Imagem em destaque ©MotelX
Como vimos o Motel X 2019
Durante seis dias o assombro e o medo invadiram Lisboa, com obras de geografias diversas e com distintos modos de fazer e viver o cinema de terror.
Para além do cinema, uma série de eventos e atividades voltaram a colocar Lisboa em alvoroço e enriqueceram os seis dias do programa com workshops, conferencias, sessões da meia noite (esgotadas), cinema à hora do almoço, sessões ao ar livre e até uma Masterclass.
Destes “à partes” realçamos o lançamento de livros, destacando o mais famoso conto lovecraftiano, O Despertar de Cthulhu, que conhece agora uma edição de capa dura e ilustrada.
O Museu Nacional de Arte Antiga, o Convento de São Pedro de Alcântara e o Largo Trindade Coelho foram os palcos escolhidos para os warm-up events que antecederam o início oficial do festival.
No MNAA houve duas sessões para 31 pessoas que percorreram várias icónicas obras, numa visita noturna, assombrada pela relação daquelas com o terror e com o fantástico. Já o Convento abriu portas para um cine-concerto oferecido por Filipe Raposo, Um Piano Afinado pelo Medo.
Inédito no MotelX, foi a abertura de um espaço para Curtas À Tarde, que antecediam o visionamento das longas metragens.
A hora de almoço era passada a ver as Curtas Ao Almoço, sendo que nos dias 14 e 15 foram exibidas todas as curtas portuguesas em cartaz, seguindo-se um Q&A no Lounge.
Destas o galardoado foi Guilherme Daniel, com Erva Daninha, que já tinha ganho o mesmo prémio na edição anterior com A Estranha Casa na Bruma, sendo automaticamente selecionado para o Méliès d’Or.
As crianças não foram esquecidas com mais uma edição de Lobo Mau, que permitiu aos mais novos o contacto com o “terror” à sua medida, com filmes como O Pequeno Vampiro e Um Susto de Família.
Outras atividades fizeram parte também do programa destinado aos mais pequenos: desde um Peddy Paper imersivo no São Jorge a um atelier de Cozinha Rub-a-Duckie em que aprenderam a decorar cupcakes, bolinhos, etc, com criaturas assustadoras.
Sendo uma 13ª edição que por acaso… calhou numa sexta feira treze, tivemos uma sessão de Duplo Azar na qual as personagens têm mesmo azar do início ao fim do filme.
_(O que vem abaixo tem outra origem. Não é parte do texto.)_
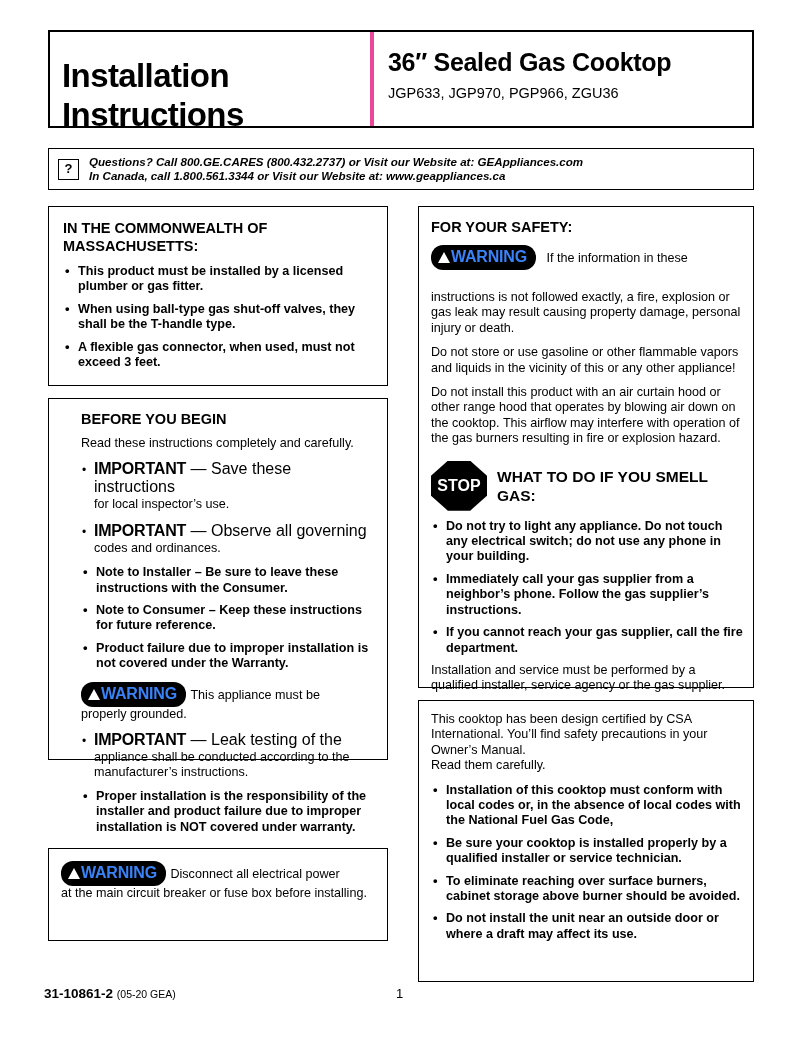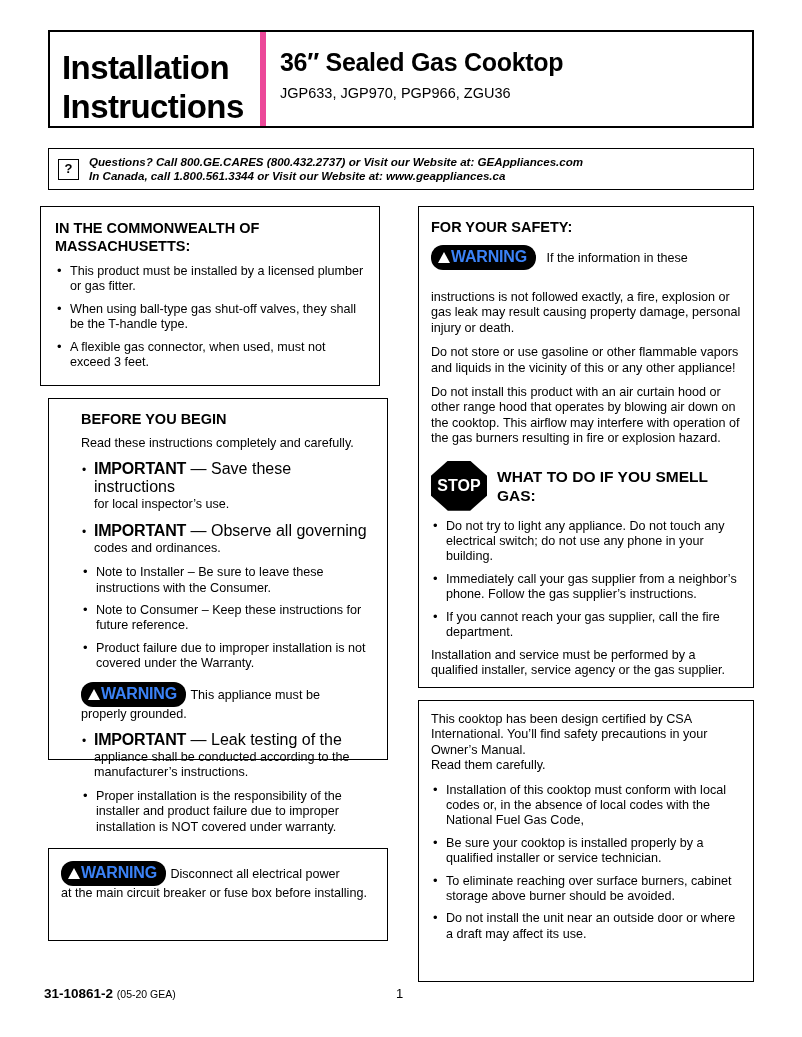--- a/index.html
+++ b/index.html
@@ -34,10 +34,10 @@
     display: flex;
   }
   .header-left {
-    width: 216px;
-    border-right: 6px solid #ec4899;
-    box-sizing: border-box;
-    padding: 16px 0 0 12px;
+    width: 324px;
+    border-right: 4px solid #ec4899;
+    box-sizing: border-box;
+    padding: 24px 0 0 12px;
   }
   .header-left .ln {
     font-size: 33px;

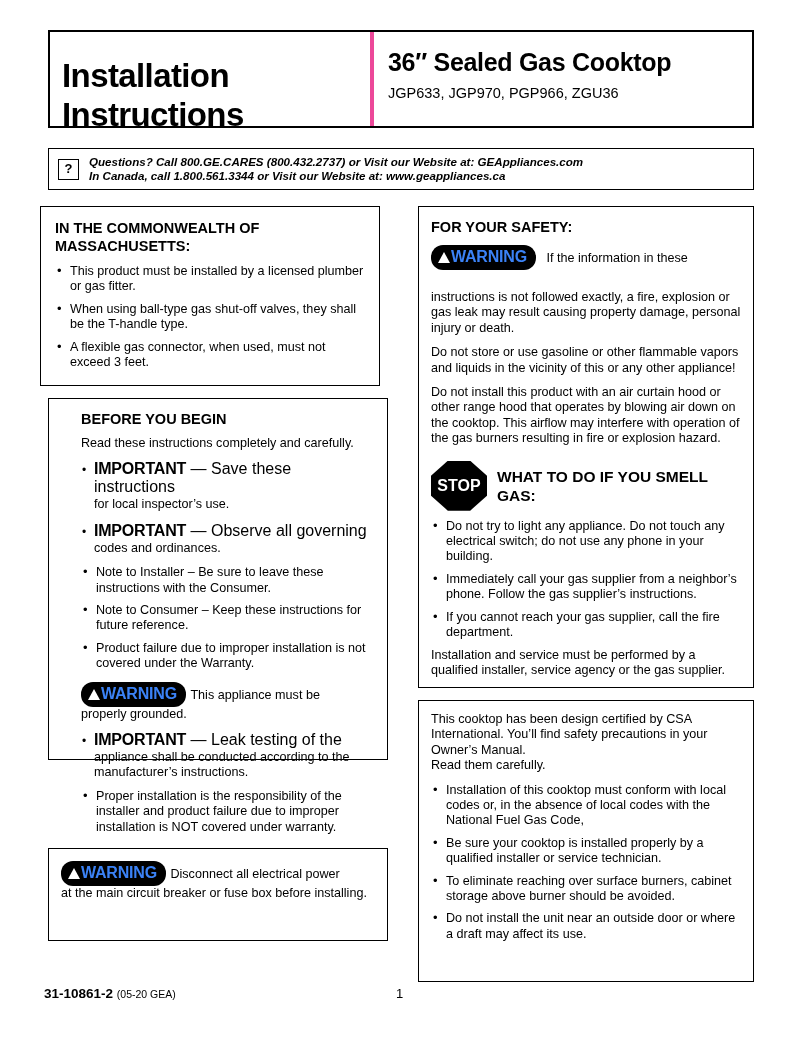--- a/index.html
+++ b/index.html
@@ -131,7 +131,7 @@
   .nowrap-last { margin-bottom: 0; }
 
   
-  #mass-box { left: 40px; top: 206px; width: 340px; height: 180px; padding: 12px 12px 0 14px; }
+  #mass-box { left: 48px; top: 206px; width: 340px; height: 180px; padding: 12px 12px 0 14px; }
   #begin-box { left: 48px; top: 398px; width: 340px; height: 362px; padding: 11px 12px 0 32px; }
   #disc-box { left: 48px; top: 848px; width: 340px; height: 93px; padding: 12px 0 0 12px; }
 

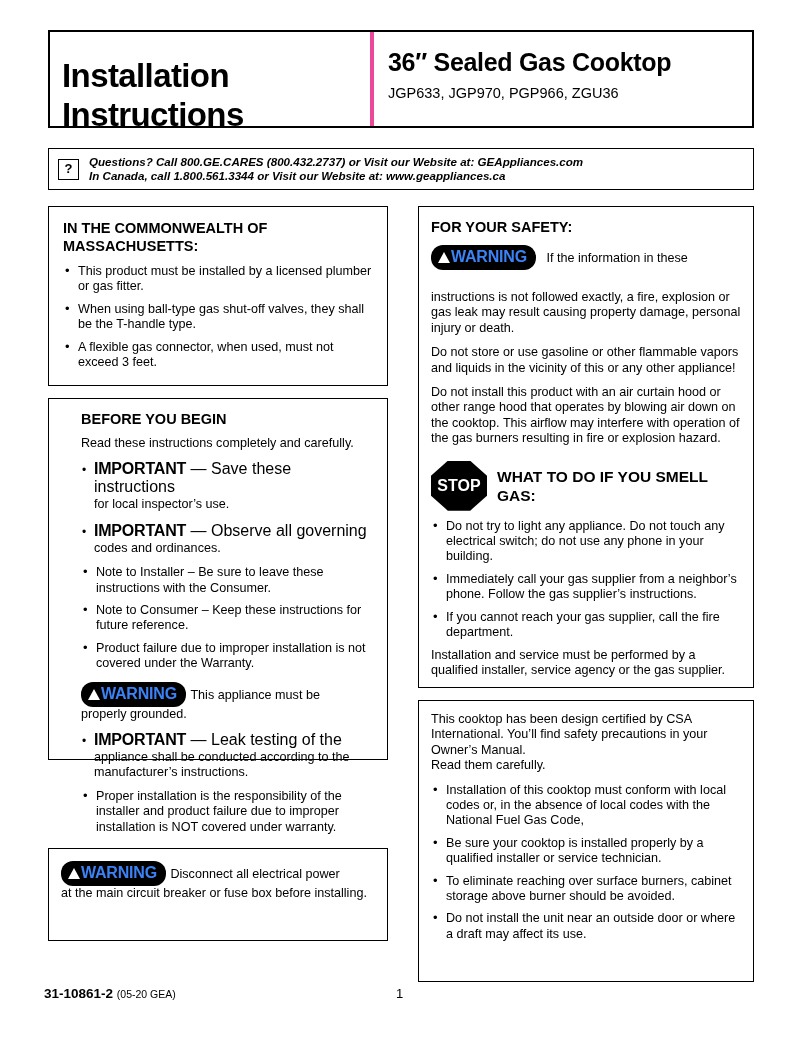--- a/index.html
+++ b/index.html
@@ -120,6 +120,7 @@
     position: relative;
     padding-left: 15px;
     margin-bottom: 7px;
+    font-weight: bold;
   }
   ul.bul li:before {
     content: "\2022";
O ecletismo cinematográfico, fez-se sentir nas longas metragens em competição para a melhor Longa de Terror Europeia / Méliès d’Argent. Desde o psicológico de A Good Woman is hard to Find , looping em Koko-di Koko-da , tortura com Finale , o Folk de Midsommar ou o emocional All the Gods in The Sky .
Reino Unido, França, Irlanda, Dinamarca, Rússia e Portugal foram os países representados este ano. A menção honrosa, foi atribuída a The Hole in the Ground de Lee Cronin, mas foi Why Don’t You Just Die! , do russo Kirill Sokolov, (a sua primeira longa) que venceu a competição.
Houve propostas que nos chegaram de geografias mais longínquas como Bacurau , do Brasil; Tumbbad da Índia e The Gangster, the Cop, the Devil da Coreia do Sul.
O cinema português marcou presença na competição de longas com Faz-me Companhia realizado por Gonçalo Almeida que vem provar que o cinema de terror português está vivo e continua a ganhar expressão com os anos.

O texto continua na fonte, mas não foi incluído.